Task goal: Lines from the top of the entries down to the line with "Ab 70,59 CHF: 2" must be set down exactly as they stand, with both ends retained.
::: Exercise material
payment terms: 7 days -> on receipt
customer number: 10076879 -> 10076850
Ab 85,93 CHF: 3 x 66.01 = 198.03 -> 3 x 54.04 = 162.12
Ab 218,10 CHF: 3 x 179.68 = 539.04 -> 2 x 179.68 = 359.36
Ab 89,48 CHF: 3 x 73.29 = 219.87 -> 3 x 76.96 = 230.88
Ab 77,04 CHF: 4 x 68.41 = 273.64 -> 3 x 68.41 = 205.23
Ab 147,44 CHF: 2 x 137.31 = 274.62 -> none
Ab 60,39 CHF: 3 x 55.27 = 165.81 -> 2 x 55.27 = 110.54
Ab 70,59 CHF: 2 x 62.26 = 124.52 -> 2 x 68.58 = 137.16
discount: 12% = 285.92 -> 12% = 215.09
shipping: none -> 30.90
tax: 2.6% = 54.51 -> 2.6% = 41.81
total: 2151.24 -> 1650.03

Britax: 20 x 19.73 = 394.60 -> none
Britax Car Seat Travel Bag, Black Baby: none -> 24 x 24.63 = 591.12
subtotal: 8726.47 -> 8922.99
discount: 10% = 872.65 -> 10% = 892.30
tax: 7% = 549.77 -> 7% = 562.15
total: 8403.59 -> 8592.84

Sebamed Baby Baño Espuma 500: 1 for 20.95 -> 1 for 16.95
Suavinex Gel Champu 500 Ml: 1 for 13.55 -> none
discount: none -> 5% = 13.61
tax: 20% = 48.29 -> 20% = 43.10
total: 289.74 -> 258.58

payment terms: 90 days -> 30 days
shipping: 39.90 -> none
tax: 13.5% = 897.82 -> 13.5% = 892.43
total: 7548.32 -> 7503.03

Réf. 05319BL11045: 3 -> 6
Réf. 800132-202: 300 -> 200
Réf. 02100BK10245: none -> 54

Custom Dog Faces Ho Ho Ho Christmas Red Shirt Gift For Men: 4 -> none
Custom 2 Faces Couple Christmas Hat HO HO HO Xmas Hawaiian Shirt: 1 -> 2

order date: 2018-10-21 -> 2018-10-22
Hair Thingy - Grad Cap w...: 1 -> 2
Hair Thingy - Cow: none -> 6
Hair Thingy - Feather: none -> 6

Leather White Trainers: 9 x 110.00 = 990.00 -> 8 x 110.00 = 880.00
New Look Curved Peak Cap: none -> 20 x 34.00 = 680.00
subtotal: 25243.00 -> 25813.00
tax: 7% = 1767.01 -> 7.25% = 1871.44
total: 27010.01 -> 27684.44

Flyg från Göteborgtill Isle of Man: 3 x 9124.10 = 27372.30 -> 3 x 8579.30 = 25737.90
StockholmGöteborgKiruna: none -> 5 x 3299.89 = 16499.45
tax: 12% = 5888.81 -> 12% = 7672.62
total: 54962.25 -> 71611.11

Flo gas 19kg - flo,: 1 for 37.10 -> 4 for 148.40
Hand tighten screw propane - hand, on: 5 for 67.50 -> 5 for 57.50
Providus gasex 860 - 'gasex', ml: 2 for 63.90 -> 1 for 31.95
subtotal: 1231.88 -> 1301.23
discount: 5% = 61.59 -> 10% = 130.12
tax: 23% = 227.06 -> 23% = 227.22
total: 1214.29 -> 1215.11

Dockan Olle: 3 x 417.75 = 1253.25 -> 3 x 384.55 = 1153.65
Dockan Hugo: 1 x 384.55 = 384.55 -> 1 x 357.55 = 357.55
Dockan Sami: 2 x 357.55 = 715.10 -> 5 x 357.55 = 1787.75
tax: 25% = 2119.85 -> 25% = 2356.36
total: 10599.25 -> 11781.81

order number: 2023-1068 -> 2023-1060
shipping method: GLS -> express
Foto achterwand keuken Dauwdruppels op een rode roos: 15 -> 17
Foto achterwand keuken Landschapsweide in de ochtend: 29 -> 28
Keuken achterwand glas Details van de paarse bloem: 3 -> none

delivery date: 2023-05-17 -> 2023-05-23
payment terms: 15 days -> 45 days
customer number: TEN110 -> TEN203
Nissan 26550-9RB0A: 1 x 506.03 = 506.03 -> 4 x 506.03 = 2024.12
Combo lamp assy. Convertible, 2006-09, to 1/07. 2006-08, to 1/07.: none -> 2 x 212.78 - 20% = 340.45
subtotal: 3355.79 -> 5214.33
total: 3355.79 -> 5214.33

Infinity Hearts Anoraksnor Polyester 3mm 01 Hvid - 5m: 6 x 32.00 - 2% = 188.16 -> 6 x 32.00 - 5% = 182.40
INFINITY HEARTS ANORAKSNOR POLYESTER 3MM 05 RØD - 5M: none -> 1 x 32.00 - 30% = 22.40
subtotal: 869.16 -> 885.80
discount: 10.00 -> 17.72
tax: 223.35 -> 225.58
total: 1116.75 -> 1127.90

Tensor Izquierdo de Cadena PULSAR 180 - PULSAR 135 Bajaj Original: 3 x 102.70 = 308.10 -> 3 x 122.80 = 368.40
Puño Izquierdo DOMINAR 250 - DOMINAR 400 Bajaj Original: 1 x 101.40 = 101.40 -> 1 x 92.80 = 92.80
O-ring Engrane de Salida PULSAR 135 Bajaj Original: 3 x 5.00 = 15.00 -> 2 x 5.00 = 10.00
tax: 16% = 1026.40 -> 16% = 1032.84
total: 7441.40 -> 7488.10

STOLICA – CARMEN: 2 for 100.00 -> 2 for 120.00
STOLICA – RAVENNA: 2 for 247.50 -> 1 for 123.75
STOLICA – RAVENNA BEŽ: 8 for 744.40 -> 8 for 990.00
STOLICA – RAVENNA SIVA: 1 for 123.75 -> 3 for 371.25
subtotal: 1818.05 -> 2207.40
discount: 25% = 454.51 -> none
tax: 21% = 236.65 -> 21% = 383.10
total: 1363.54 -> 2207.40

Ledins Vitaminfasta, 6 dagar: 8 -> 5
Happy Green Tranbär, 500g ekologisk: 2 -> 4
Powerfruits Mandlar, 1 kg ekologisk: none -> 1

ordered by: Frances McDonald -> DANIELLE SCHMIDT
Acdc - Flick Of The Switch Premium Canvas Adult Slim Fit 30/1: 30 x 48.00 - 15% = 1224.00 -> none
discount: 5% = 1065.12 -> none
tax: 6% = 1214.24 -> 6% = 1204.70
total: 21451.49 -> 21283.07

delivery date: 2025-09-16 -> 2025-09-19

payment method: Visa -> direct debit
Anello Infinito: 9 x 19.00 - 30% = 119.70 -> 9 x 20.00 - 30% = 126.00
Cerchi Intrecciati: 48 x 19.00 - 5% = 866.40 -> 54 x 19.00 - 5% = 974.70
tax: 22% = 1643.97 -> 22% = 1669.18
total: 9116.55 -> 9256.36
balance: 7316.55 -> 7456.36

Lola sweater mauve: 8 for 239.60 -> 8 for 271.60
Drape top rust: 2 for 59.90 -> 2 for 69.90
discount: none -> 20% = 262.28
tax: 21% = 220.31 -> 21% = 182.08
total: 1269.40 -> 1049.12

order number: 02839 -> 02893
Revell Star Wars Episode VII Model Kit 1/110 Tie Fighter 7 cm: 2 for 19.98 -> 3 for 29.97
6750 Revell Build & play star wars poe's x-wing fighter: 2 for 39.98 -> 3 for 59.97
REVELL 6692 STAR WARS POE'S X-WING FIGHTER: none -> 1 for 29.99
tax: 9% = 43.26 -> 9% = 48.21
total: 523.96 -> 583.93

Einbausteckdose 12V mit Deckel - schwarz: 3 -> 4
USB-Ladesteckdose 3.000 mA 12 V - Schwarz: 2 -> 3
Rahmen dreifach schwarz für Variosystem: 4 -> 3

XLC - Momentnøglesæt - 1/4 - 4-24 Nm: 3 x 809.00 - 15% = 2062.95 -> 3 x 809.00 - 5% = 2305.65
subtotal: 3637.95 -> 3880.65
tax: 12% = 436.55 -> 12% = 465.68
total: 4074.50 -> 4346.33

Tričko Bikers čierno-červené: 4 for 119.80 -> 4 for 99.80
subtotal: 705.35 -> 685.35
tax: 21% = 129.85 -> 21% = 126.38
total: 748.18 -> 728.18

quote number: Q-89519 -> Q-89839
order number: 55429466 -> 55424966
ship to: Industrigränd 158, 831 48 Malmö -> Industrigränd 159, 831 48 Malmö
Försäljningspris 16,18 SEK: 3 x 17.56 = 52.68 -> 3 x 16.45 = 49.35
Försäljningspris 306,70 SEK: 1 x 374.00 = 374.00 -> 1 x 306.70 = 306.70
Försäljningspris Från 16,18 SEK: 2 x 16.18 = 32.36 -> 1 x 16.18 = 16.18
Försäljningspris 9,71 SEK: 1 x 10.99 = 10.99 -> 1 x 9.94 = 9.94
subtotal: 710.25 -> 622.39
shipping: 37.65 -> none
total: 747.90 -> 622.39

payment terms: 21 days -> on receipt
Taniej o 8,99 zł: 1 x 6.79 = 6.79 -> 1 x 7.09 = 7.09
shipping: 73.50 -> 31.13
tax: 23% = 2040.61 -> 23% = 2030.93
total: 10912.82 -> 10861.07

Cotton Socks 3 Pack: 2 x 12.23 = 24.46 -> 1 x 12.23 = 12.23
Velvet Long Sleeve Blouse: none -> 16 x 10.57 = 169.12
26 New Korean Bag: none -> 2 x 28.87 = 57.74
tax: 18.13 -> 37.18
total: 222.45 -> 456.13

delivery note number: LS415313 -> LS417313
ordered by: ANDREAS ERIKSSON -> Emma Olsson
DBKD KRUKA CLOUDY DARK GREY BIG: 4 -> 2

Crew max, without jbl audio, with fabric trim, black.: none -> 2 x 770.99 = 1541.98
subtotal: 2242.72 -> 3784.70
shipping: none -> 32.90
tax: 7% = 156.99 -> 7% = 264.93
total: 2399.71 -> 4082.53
::::::
Solved problem:
payment terms: 7 days -> on receipt
customer number: 10076879 -> 10076850
Ab 85,93 CHF: 3 x 66.01 = 198.03 -> 3 x 54.04 = 162.12
Ab 218,10 CHF: 3 x 179.68 = 539.04 -> 2 x 179.68 = 359.36
Ab 89,48 CHF: 3 x 73.29 = 219.87 -> 3 x 76.96 = 230.88
Ab 77,04 CHF: 4 x 68.41 = 273.64 -> 3 x 68.41 = 205.23
Ab 147,44 CHF: 2 x 137.31 = 274.62 -> none
Ab 60,39 CHF: 3 x 55.27 = 165.81 -> 2 x 55.27 = 110.54
Ab 70,59 CHF: 2 x 62.26 = 124.52 -> 2 x 68.58 = 137.16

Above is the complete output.